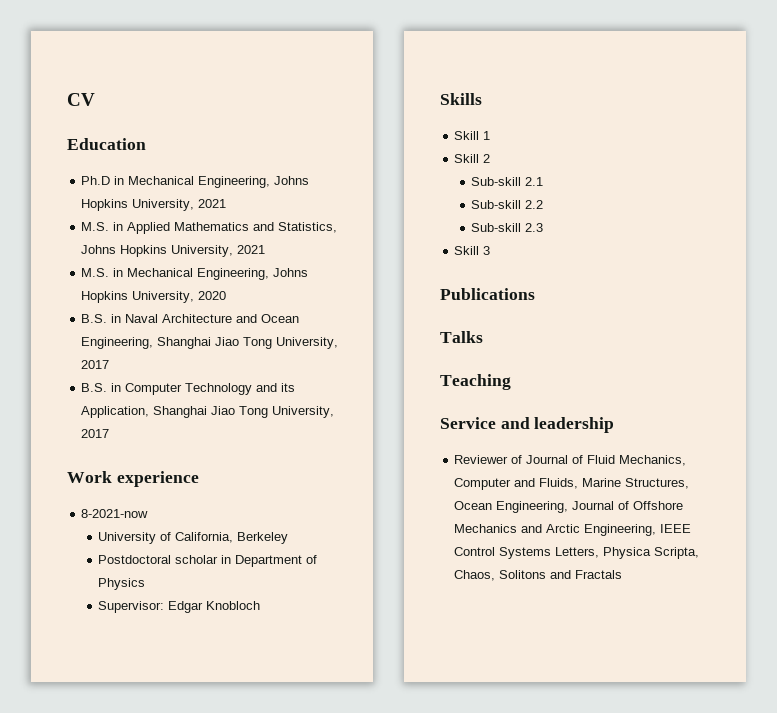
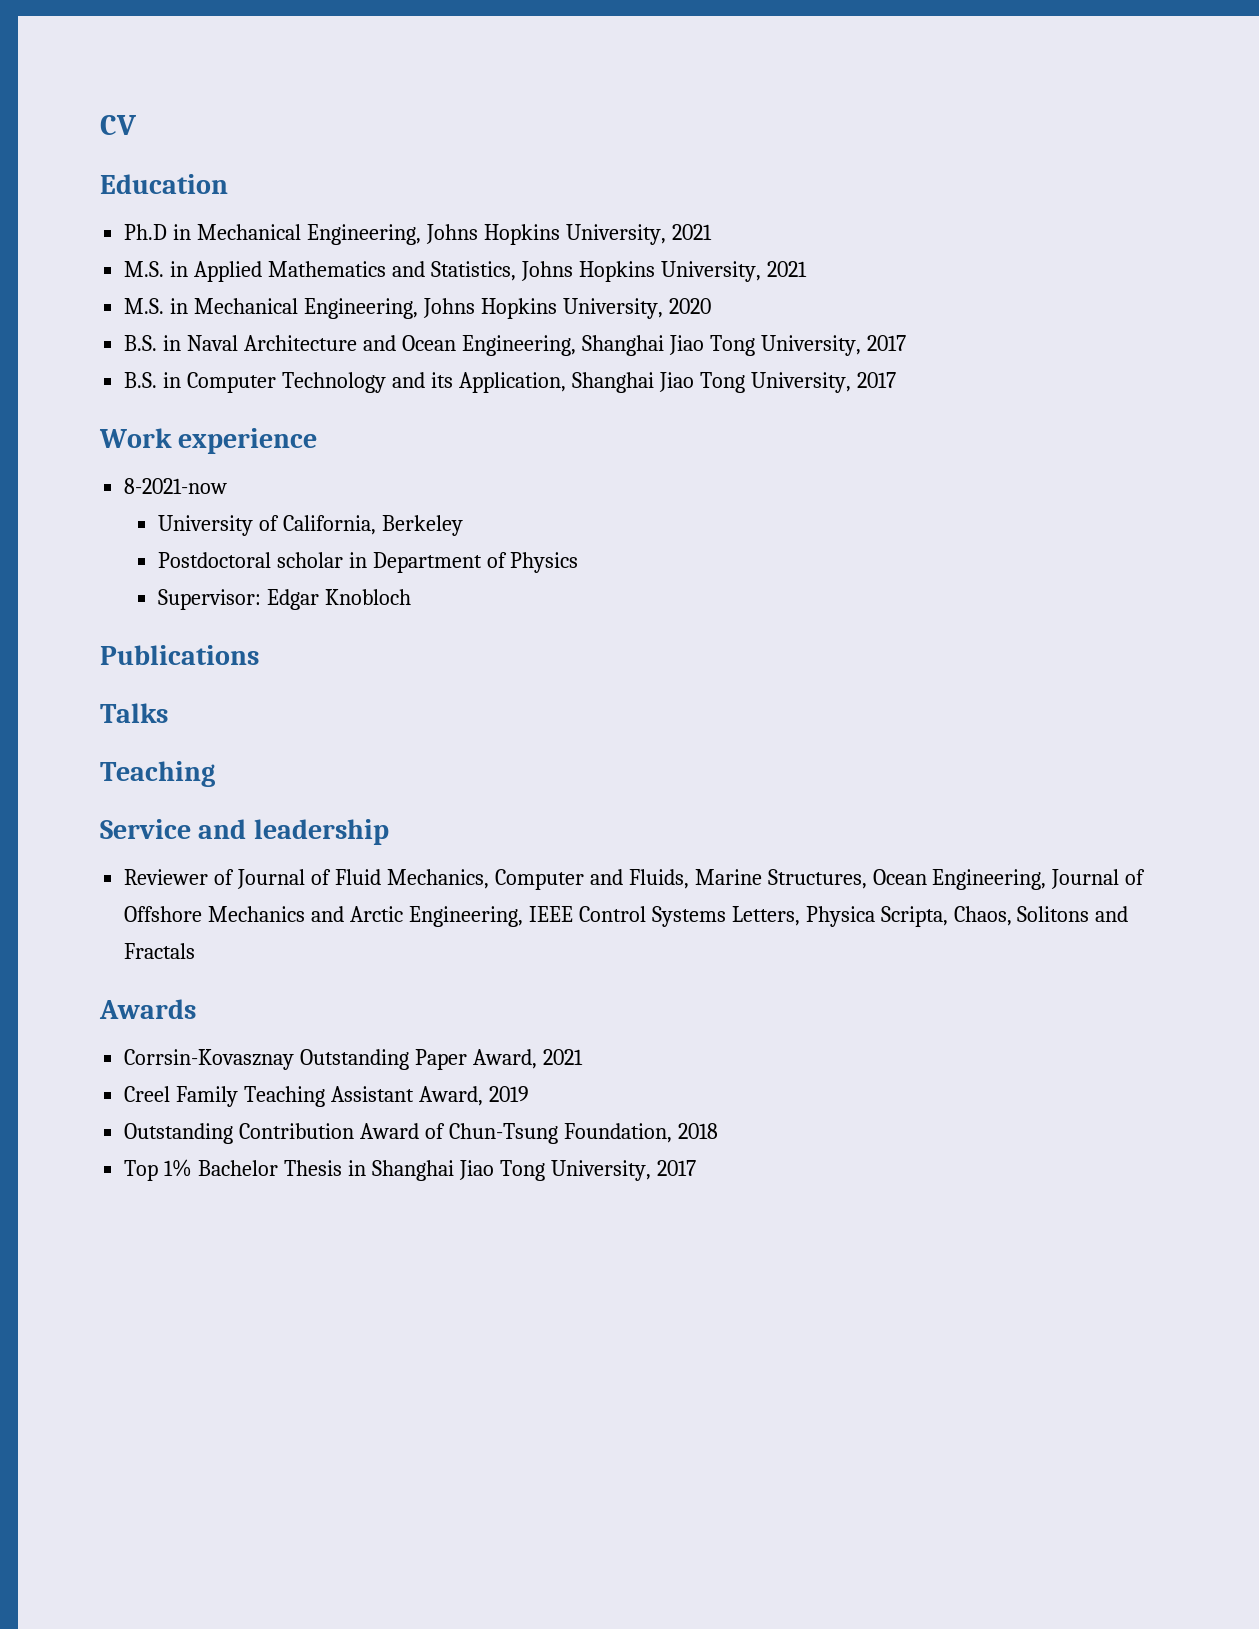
[440,93,482,105] [454,131,491,140] [454,154,491,163] [471,177,544,186] [471,200,544,209] [471,223,544,232] [454,246,491,255] // Skills // Skill 1 // Skill 2 // Sub-skill 2.1 // Sub-skill 2.2 // Sub-skill 2.3 // Skill 3 -> (411, 597) none
(623, 574) none -> [99,999,196,1019] [124,1049,583,1070] [124,1086,529,1107] [124,1123,718,1144] [124,1159,696,1181] // Awards // Corrsin-Kovasznay Outstanding Paper Award, 2021 // Creel Family Teaching Assistant Award, 2019 // Outstanding Contribution Award of Chun-Tsung Foundation, 2018 // Top 1% Bachelor Thesis in Shanghai Jiao Tong University, 2017

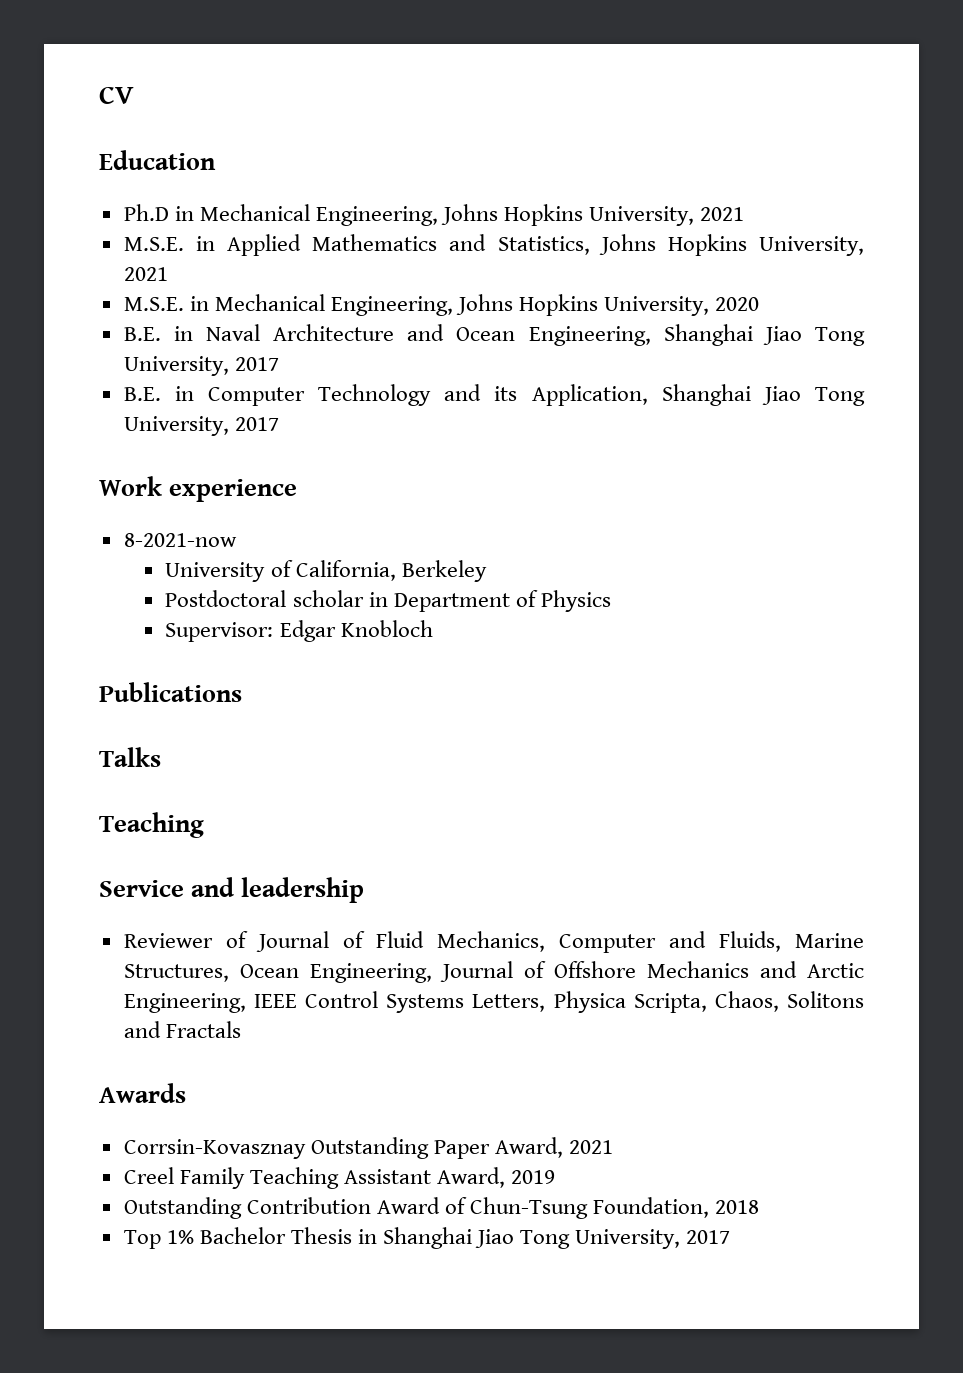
[124,261,165,277] M.S. -> [123,237,184,251] M.S.E.
[124,298,165,314] M.S. -> [123,297,184,311] M.S.E.
[124,335,158,351] B.S. -> [123,327,161,341] B.E.
[124,372,158,388] B.S. -> [123,387,161,401] B.E.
____________________
■ EXERCISE DIRECTIONS ■
When repeating the material above, keep every line exact and drop all pictures.

■ SOLUTION ■
[440,93,482,105] [454,131,491,140] [454,154,491,163] [471,177,544,186] [471,200,544,209] [471,223,544,232] [454,246,491,255] // Skills // Skill 1 // Skill 2 // Sub-skill 2.1 // Sub-skill 2.2 // Sub-skill 2.3 // Skill 3 -> (411, 597) none
(623, 574) none -> [99,999,196,1019] [124,1049,583,1070] [124,1086,529,1107] [124,1123,718,1144] [124,1159,696,1181] // Awards // Corrsin-Kovasznay Outstanding Paper Award, 2021 // Creel Family Teaching Assistant Award, 2019 // Outstanding Contribution Award of Chun-Tsung Foundation, 2018 // Top 1% Bachelor Thesis in Shanghai Jiao Tong University, 2017

[124,261,165,277] M.S. -> [123,237,184,251] M.S.E.
[124,298,165,314] M.S. -> [123,297,184,311] M.S.E.
[124,335,158,351] B.S. -> [123,327,161,341] B.E.
[124,372,158,388] B.S. -> [123,387,161,401] B.E.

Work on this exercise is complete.